أحدهما، أنَّ له مَنْعَها من رَضاعِه؛ لعمومِ لَفْظِه. وهو قولُ الشافعىِّ؛ لأنَّه يُخِلُّ باسْتِمْتاعِه منها، فأَشْبَهَ ما لو كان الولَدُ من غيرِه. والثانى، ليس له مَنْعُها؛ فإنَّه قال: وإن أرادَتْ رَضاعَ ولَدِها بأُجْرَةِ مثلِها، فهى أحَقُّ به من غيرِها، سواءٌ كانتْ في حِبَالِ الزَّوجِ أو مُطَلَّقَةً، وذلك لقول اللَّه تعالى: {وَالْوَالِدَاتُ يُرْضِعْنَ أَوْلَادَهُنَّ حَوْلَيْنِ كَامِلَيْنِ} (٤). وهذا خَبَرٌ يُرَادُ به الأمْرُ (٥)، وهو عامٌّ في كلِّ والدةٍ، ولا يَصِحُّ من أصْحابِ الشافعىِّ حَمْلُه على المُطَلَّقاتِ؛ لأنَّه جَعَلَ لهُنَّ رِزْقَهُنَّ وكُسْوَتَهُنَّ، وهم لا يُجِيزُونَ جَعْلَ ذلك أجْرَ الرَّضاعِ ولا غيرَه. وقولُنا، في الوَجْهِ الأوَّلِ: إنَّه يُخِلُّ باسْتِمتاعِه. قُلْنا: ولكنْ لإِيفاءِ حَقٍّ عليه، وليس ذلك مُمْتَنِعًا، كما أنَّ قَضاءَ دَيْنِه بدَفْعِ مالِه فيه واجبٌ، سِيَّما إذا تعَلَّقَ به حَقُّ الوَلَدِ، في كَوْنِه مع أمِّهِ، وحَقُّ [الأُمِّ في الجَمْعِ] (٦) بينها (٧) وبينَ ولَدِها. وهذا الوَجْهُ ظاهِرُ كلامِ ابنِ أبي موسى، والأوَّلُ (٨) ظاهرُ كلامِ القاضِى أبى يَعْلَى.

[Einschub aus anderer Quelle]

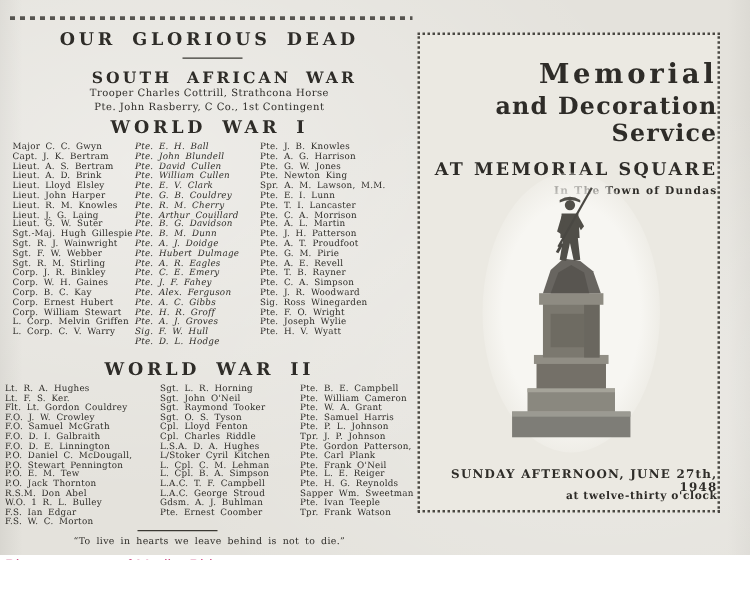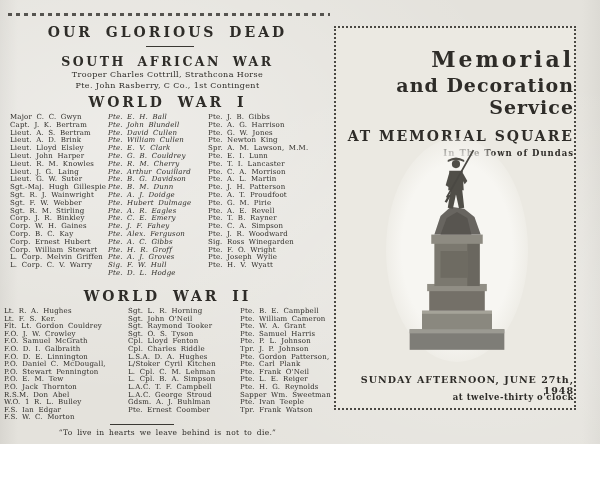"SOUTH AFRICAN WAR" div.ctr { padding-left: none -> 12px }
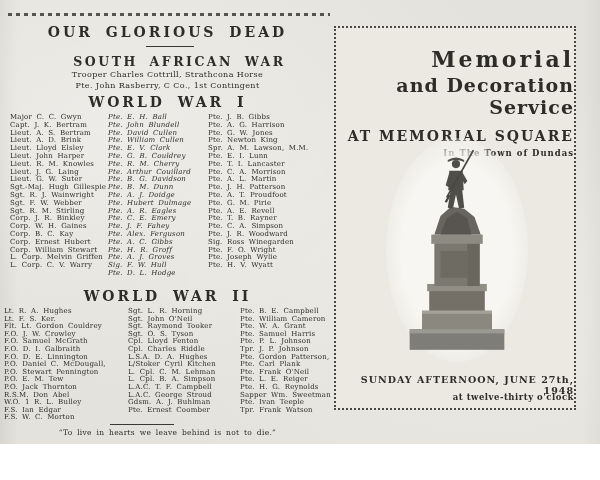"Pte. J. B. Gibbs" div { text: Gibbs -> Knowles }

فصل: وإن أجَرَتِ المرأةُ نَفْسَها للرَّضاعِ، ثم تزَوَّجَتْ، صَحَّ النِّكاحُ، ولم يَمْلِك الزَّوجُ فَسْخَ الإِجَارةِ، ولا (٩) مَنْعَها من الرَّضاعِ حتى تَنْقَضِىَ المُدَّةُ؛ لأنَّ مَنافِعَها مُلِكَتْ بعَقْدٍ سابقٍ على نكاحِه، فأشْبَهَ ما لو اشْتَرَى أمَةً مُسْتَأْجَرَةً، أو دارًا مَشْغُولةً. فإن نامَ الصَّبِىُّ، أو اشْتَغَلَ بغيرِها، فللزَّوْجِ الاسْتِمتاعُ، وليس لوَلِىِّ الصبىِّ مَنْعُه. وبهذا قال الشافعيُّ. وقال مالكٌ: ليس له وطْؤُها إلَّا برِضَى (١٠) الوَلِىِّ؛ لأنَّ ذلك يَنْقُصُ اللَّبَنَ. ولَنا، أنَّ وَطْءَ الزَّوْجِ مُسْتَحَقٌّ بالعَقْدِ، فلا يَسْقُطُ بأمْرٍ مَشْكُوكٍ فيه، كما لو أذِنَ الوَلِىُّ
(٤) سورة البقرة ٢٣٣.(٥) في أ، ب، م: "أمر".(٦) في الأصل: "الجميع".(٧) في النسخ: "بينهما".(٨) في أ، ب، م: "وهو".(٩) في م: "وله".(١٠) في م: "برضاء".